Wendy Clark (born c. 1962), better known by her stage name Lady B, is an American female rapper and radio DJ from Philadelphia, Pennsylvania. She is one of the earliest female rappers in hip hop, and one of the first hip hop artists to record a single, "To the Beat, Y'all", in 1979. She began her career with radio station WHAT in 1979, and recorded her first single later that year, "To the Beat Y'all". The song, the title of which became a stock rap phrase, was first released by TEC, a local Philadelphia-based record label, and released again in 1980 by Sylvia Robinson's rap label, Sugar Hill Records.

Career 
Clark recorded her first single, "To the Beat, Y'all," on the Sugar Hill record label in 1979.

Clark's rise and longevity (3 decades) in hip-hop earned her the title as Godmother of hip-hop. She is one of the first DJs to play rap records on the radio outside New York, playing artists such as Will Smith and Soulsonic Force at the start of their careers. She had encountered the New York City rap scene while traveling with World B.Free, ex-player of the Philadelphia 76ers basketball team.

In 1979, Mary Mason on WRNB 100.3 gave Lady B her own weekend show, which transformed into a success and brought hip hop to the radio in Philly. and was a large success.

In 1984, Lady B moved to Philadelphia's Power 99 FM and started the program The Street Beat, which blew the radio station's ratings through the roof. She ran this program until 1989. She later broadcast for Sirius Satellite Radio in New York City.
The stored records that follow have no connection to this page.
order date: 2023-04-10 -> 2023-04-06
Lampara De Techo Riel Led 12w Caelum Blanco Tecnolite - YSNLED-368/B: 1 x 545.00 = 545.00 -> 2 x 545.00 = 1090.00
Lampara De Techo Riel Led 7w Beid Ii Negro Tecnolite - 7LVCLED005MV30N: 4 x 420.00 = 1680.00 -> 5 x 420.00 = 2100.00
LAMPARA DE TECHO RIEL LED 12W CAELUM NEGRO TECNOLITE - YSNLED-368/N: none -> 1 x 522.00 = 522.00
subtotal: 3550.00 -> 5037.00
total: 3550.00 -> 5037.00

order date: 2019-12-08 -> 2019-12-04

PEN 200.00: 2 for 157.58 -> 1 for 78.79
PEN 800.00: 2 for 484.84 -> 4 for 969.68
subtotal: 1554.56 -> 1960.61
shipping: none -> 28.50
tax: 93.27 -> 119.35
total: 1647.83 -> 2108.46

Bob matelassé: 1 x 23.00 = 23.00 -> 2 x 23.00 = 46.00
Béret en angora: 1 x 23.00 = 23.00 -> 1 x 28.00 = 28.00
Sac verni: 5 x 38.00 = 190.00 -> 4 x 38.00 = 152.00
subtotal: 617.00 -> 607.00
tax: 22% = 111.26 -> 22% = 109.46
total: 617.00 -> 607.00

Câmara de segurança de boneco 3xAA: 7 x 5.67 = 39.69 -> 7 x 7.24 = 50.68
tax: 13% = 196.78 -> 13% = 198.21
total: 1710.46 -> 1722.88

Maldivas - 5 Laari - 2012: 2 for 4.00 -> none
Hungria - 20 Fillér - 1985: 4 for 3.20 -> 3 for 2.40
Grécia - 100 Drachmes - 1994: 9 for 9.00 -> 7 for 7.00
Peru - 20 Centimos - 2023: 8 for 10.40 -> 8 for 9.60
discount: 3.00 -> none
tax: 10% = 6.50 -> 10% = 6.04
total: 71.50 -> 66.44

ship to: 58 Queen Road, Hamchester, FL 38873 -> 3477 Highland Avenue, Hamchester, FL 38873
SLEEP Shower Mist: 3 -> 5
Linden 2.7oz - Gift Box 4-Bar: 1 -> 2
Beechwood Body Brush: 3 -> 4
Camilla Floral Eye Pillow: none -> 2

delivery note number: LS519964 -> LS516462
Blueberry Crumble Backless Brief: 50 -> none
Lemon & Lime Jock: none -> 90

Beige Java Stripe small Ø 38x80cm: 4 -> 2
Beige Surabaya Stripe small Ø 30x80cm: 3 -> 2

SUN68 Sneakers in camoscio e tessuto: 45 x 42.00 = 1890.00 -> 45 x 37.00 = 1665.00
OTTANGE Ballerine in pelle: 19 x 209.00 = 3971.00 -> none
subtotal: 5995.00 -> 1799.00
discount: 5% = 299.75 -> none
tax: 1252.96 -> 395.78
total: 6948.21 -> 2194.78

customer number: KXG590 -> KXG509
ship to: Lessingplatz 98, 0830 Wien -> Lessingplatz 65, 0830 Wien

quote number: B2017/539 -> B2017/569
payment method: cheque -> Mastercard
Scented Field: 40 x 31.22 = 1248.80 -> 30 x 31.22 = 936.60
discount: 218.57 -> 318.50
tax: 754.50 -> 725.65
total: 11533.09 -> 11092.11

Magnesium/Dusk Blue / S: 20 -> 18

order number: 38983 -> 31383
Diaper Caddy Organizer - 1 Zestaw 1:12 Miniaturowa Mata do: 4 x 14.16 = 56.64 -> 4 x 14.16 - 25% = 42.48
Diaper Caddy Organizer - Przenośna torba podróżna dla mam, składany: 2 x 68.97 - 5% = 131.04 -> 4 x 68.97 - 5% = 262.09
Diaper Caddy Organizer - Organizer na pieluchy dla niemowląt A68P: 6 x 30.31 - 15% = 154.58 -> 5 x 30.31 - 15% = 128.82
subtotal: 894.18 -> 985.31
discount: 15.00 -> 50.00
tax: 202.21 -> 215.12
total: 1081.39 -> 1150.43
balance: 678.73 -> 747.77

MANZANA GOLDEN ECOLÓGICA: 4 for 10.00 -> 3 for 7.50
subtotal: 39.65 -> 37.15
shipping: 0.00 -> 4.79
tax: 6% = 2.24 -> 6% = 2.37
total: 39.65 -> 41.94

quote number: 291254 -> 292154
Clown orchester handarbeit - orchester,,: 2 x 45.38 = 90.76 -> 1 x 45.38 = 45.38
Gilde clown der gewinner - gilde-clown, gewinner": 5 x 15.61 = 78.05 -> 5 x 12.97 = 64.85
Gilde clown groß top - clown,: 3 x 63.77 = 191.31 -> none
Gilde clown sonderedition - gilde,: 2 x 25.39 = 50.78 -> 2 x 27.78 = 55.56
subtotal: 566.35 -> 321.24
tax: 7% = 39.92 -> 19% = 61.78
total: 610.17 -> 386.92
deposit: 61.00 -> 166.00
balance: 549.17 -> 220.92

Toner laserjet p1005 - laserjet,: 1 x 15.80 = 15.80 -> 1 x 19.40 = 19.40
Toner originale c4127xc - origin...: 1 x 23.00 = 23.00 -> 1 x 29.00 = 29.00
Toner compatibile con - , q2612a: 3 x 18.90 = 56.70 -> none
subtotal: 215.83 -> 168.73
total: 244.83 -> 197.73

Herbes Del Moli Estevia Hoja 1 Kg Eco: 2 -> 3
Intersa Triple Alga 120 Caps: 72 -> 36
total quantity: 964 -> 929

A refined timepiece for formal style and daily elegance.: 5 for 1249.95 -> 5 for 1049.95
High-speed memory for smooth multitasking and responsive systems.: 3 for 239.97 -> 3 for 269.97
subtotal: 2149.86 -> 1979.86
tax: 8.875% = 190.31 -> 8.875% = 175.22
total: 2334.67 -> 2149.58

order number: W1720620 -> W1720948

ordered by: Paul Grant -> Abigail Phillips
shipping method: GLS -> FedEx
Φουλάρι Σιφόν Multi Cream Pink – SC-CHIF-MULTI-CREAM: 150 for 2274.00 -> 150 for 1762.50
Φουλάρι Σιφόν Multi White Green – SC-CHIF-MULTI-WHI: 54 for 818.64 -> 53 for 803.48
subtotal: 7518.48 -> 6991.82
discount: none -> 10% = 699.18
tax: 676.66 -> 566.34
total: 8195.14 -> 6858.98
She also worked for WRNB 100.3 in Philadelphia until she was dismissed in December 2017.

Awards and recognitions 
Lady B has received numerous awards throughout her career. In 2002, she received the "Philly Urban Legend Award", which acknowledges pioneers in rap music. The World Renowned Entertainment,” Role Model of Excellence Award, two Lifetime Achievement Awards (including the Douglass”Jocko” Henderson award) and is also listed in VIBE magazine's History of Hip-Hop as “maybe the most influential female in hip- hop radio history”.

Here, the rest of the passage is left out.